Task requirements = In your copy, repeat each record exactly and include no pictures.

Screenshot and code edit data
▼
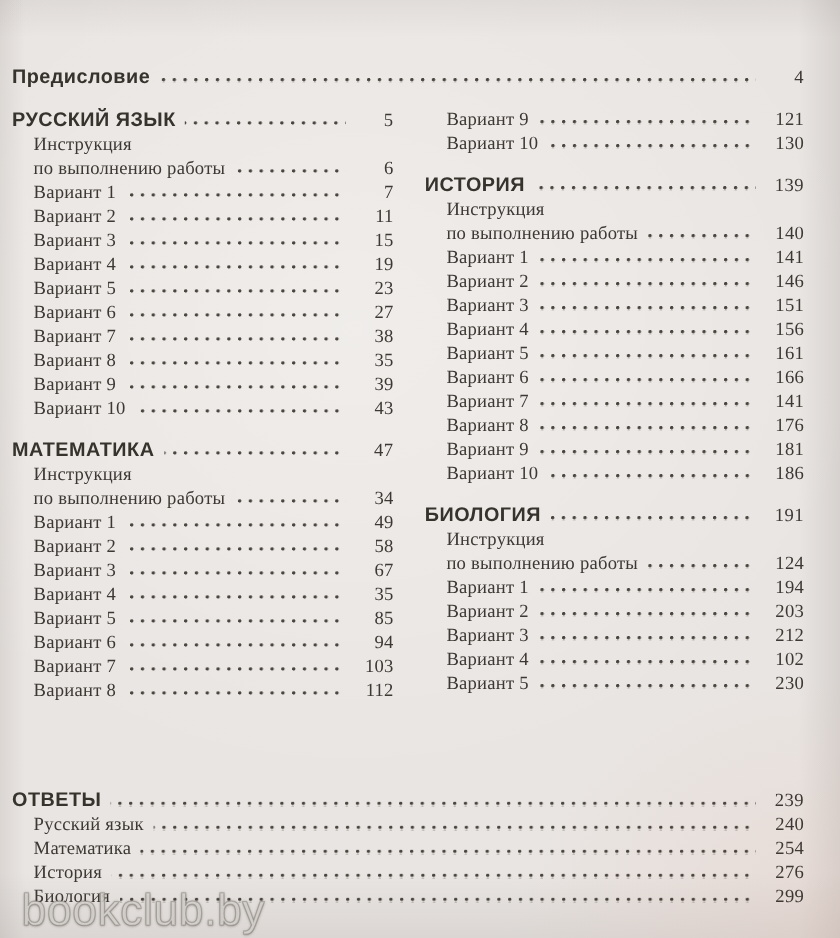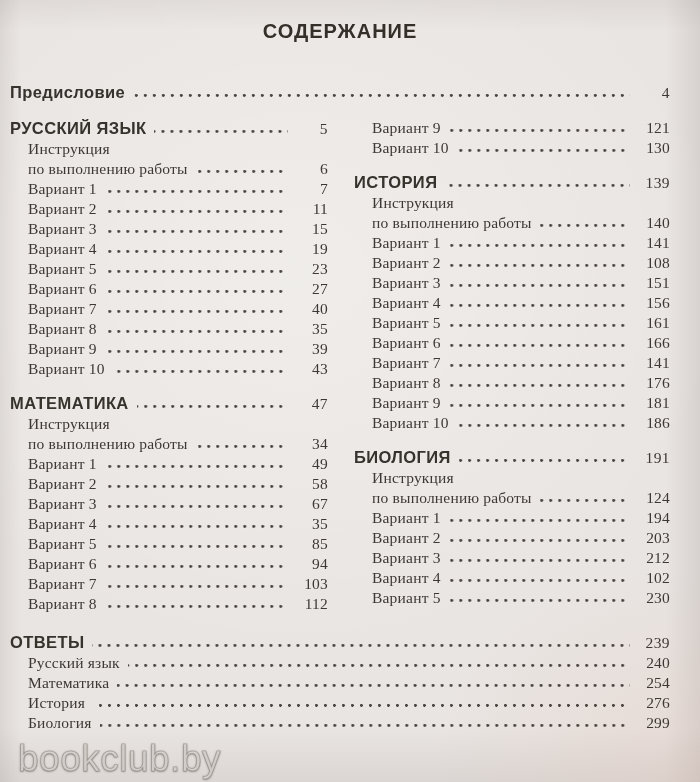--- a/index.html
+++ b/index.html
@@ -88,7 +88,6 @@
 
 <div class="page">
 
-  <h1 class="title">СОДЕРЖАНИЕ</h1>
 
   <div class="row header preface">
     <span class="label">Предисловие</span>

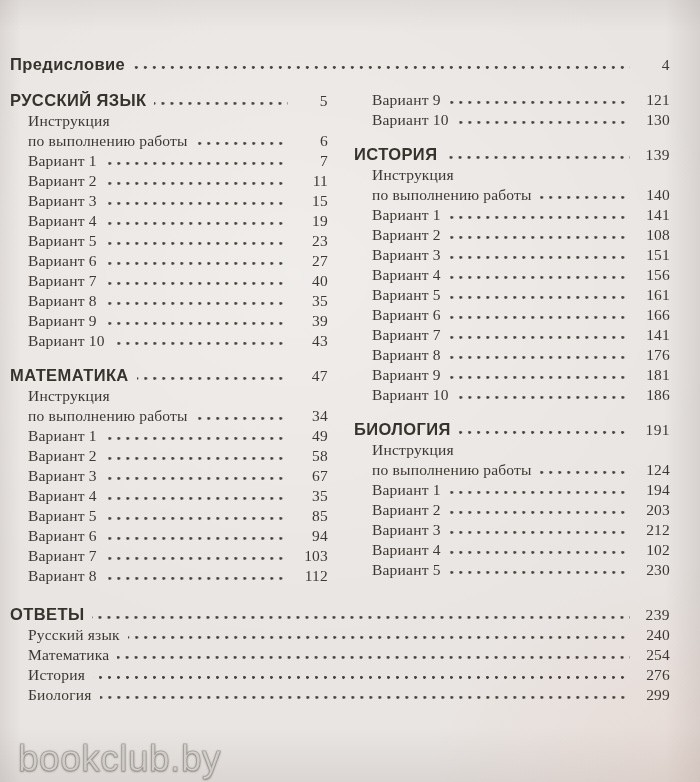--- a/index.html
+++ b/index.html
@@ -249,7 +249,7 @@
         <div class="row item">
     <span class="label">Вариант 2</span>
     <span class="leader"></span>
-    <span class="num">108</span>
+    <span class="num">146</span>
   </div>
         <div class="row item">
     <span class="label">Вариант 3</span>

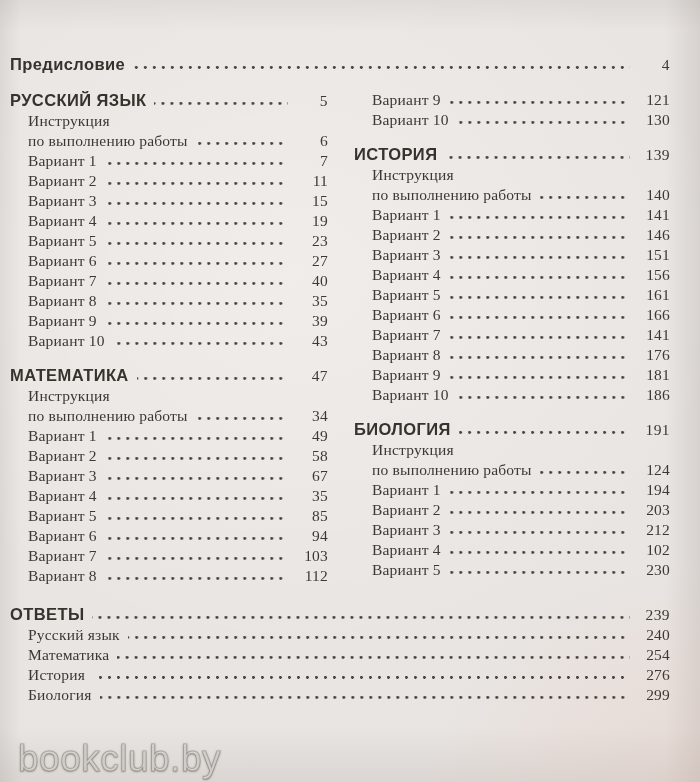--- a/index.html
+++ b/index.html
@@ -144,7 +144,7 @@
         <div class="row item">
     <span class="label">Вариант 7</span>
     <span class="leader"></span>
-    <span class="num">40</span>
+    <span class="num">38</span>
   </div>
         <div class="row item">
     <span class="label">Вариант 8</span>

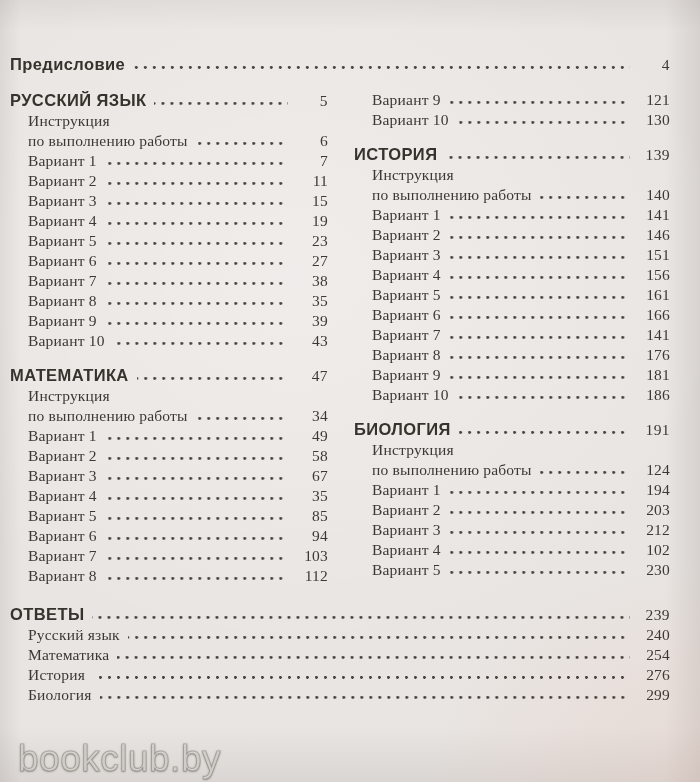--- a/index.html
+++ b/index.html
@@ -70,7 +70,7 @@
   .col-right { flex: 1; margin-left: 26px; }
   .col-left .row.header:not(:first-child),
   .col-right .row.header:not(:first-child) { margin-top: 14px; }
-  .answers { margin-top: 18px; }
+  .answers { margin-top: 71px; }
   .watermark {
     position: absolute;
     left: 18px; bottom: 5px;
▲
Answer to the problem =
--- a/index.html
+++ b/index.html
@@ -88,7 +88,6 @@
 
 <div class="page">
 
-  <h1 class="title">СОДЕРЖАНИЕ</h1>
 
   <div class="row header preface">
     <span class="label">Предисловие</span>

--- a/index.html
+++ b/index.html
@@ -249,7 +249,7 @@
         <div class="row item">
     <span class="label">Вариант 2</span>
     <span class="leader"></span>
-    <span class="num">108</span>
+    <span class="num">146</span>
   </div>
         <div class="row item">
     <span class="label">Вариант 3</span>

--- a/index.html
+++ b/index.html
@@ -144,7 +144,7 @@
         <div class="row item">
     <span class="label">Вариант 7</span>
     <span class="leader"></span>
-    <span class="num">40</span>
+    <span class="num">38</span>
   </div>
         <div class="row item">
     <span class="label">Вариант 8</span>

--- a/index.html
+++ b/index.html
@@ -70,7 +70,7 @@
   .col-right { flex: 1; margin-left: 26px; }
   .col-left .row.header:not(:first-child),
   .col-right .row.header:not(:first-child) { margin-top: 14px; }
-  .answers { margin-top: 18px; }
+  .answers { margin-top: 71px; }
   .watermark {
     position: absolute;
     left: 18px; bottom: 5px;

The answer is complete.